Work to be completed:
Copy every line below where the string "text" is found.

Web interface edit records:
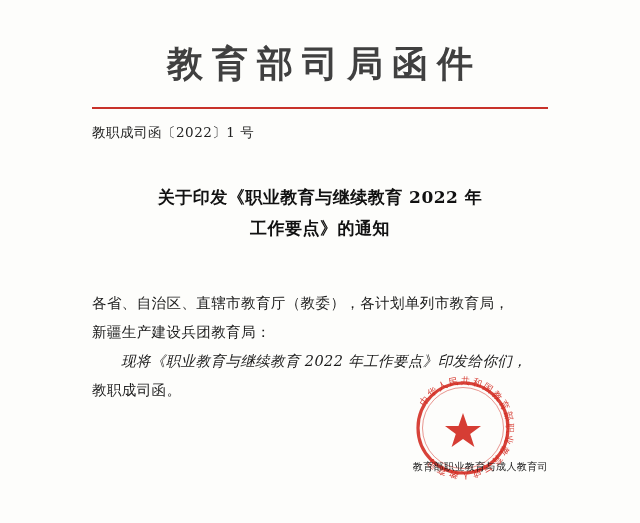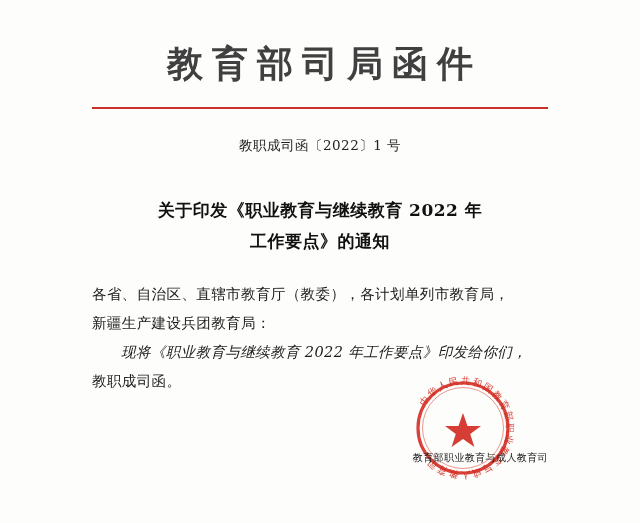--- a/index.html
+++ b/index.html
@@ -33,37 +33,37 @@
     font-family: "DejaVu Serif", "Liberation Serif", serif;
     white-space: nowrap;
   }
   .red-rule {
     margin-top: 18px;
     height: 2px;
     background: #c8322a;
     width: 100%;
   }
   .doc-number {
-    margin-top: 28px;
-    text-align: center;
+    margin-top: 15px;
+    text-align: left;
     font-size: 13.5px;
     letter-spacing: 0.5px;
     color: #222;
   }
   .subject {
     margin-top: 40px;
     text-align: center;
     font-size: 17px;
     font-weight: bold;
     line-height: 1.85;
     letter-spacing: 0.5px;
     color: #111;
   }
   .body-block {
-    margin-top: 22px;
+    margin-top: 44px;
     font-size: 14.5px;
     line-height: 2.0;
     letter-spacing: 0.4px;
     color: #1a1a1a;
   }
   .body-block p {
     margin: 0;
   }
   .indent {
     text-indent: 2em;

Reply to the exercise:
-    text-align: center;
+    text-align: left;
     text-align: center;
     text-indent: 2em;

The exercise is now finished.